Macrophage inflammation–suppressing transcript (Mist) interacts with nuclear proteins to regulate gene expression and promoter histone poly(ADP)-ribosylation. A, RNA pulldown of Mist-interacting protein partners. Biotinylated Mist sense (Mist) and antisense control (Mist-AS) RNA transcripts were incubated with nuclear lysates from PMs, fractionated on SDS-PAGE gel and visualized with Simply Blue Safestain. Protein bands in different regions from each lane (indicated by rectangular boxes) were subjected to mass spectrometry to identify Mist-interacting proteins. B, Western blot of RNA-pulldown protein using antibodies specific for PARP1 (poly(ADP-ribose) polymerase 1).
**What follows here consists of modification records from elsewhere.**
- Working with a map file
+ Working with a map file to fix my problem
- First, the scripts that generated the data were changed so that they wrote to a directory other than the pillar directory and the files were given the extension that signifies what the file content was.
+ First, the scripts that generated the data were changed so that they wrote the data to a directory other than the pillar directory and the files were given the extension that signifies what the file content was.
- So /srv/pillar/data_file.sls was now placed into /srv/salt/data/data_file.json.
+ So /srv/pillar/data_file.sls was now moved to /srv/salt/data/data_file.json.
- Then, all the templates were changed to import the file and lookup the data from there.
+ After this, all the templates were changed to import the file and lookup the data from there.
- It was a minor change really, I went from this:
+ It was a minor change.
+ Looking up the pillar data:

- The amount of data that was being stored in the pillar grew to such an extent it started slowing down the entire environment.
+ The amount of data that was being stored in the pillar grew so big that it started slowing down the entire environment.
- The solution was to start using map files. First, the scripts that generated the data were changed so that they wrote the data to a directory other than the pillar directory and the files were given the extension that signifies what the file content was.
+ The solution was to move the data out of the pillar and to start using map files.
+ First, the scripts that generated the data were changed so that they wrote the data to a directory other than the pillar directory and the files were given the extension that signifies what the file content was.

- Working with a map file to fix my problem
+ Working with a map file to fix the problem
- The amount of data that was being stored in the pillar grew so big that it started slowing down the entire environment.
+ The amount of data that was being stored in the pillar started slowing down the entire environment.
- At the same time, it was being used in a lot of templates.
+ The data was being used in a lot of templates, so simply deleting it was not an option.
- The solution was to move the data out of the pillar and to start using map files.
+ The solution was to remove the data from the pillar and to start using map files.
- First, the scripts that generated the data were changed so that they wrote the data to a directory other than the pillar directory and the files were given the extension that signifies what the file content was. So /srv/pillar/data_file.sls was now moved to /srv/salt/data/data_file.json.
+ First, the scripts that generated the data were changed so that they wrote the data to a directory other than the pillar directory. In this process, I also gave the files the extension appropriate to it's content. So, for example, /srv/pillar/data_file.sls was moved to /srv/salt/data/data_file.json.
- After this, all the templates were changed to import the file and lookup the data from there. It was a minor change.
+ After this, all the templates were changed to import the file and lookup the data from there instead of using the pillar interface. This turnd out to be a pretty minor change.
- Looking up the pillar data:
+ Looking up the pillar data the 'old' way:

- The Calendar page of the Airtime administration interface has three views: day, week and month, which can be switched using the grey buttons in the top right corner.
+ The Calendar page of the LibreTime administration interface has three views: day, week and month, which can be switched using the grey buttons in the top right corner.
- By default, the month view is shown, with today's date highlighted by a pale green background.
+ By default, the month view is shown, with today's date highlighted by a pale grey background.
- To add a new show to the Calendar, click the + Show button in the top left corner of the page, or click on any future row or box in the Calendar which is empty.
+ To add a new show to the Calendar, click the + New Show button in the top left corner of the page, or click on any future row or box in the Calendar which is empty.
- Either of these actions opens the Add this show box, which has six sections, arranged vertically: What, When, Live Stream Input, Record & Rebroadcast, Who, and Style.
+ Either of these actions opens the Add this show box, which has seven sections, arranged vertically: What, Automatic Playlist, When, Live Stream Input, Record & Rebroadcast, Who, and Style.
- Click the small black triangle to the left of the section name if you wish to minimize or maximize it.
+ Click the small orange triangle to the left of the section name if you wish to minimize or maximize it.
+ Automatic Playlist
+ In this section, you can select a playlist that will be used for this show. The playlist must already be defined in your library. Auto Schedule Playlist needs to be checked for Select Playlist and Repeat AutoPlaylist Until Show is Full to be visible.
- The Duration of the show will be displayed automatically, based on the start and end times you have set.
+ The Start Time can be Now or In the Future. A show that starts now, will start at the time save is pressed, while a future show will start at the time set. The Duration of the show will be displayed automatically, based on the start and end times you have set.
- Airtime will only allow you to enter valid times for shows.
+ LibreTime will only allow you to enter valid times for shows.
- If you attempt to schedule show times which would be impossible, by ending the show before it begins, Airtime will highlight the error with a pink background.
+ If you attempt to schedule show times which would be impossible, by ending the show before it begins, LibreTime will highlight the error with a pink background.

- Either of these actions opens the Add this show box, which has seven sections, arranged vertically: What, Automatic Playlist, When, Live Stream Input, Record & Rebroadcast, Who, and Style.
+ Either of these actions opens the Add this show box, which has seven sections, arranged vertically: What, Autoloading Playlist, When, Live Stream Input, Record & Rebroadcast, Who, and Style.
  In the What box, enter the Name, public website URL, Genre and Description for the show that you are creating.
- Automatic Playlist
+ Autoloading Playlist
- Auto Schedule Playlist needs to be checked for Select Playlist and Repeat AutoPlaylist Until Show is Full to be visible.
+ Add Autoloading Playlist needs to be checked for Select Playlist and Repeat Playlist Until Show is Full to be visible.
RNA-protein complexes were run on SDS-PAGE gel and probed using indicated antibodies. Dnm3os probe used as a control. C, Cross-link RNA-immunoprecipitation using PARP1 antibody or isotype control (IgG), followed by RT-qPCR (real-time quantitative polymerase chain reaction) for detection of associated RNAs. Dnm3os, U6, and Ppia used as controls. D, Chromatin immunoprecipitation (ChIP)-qPCR of poly(ADP)-ribosylation (PAR) at promoters of indicated genes (n=3). RAW 264.7 cells were treated with Mist-targeting or nontargeting ASOs. E, ChIP-qPCR for PARP1 enrichment at promoters of indicated genes. ChIP assay was performed using PAR-optimized protocol (see Methods), n=3 per group. F, ChIP-qPCR of H3K4me3 enrichment at promoters of indicated genes in RAW cells transfected with ASO-Mist (n=3) or nontargeting ASO (ASO-NC; n=5). RAW 264.7 cells were treated with Mist-targeting or nontargeting ASOs. Fold enrichment values represent enrichment relative to IgG. Bar graphs represent mean values, error bars=SD. ns P>0.05, *P<0.05, **P<0.01, and ***P<0.001 calculated using Student t test (C, E, and F) or 2-way ANOVA followed by Tukey multiple comparisons test (D).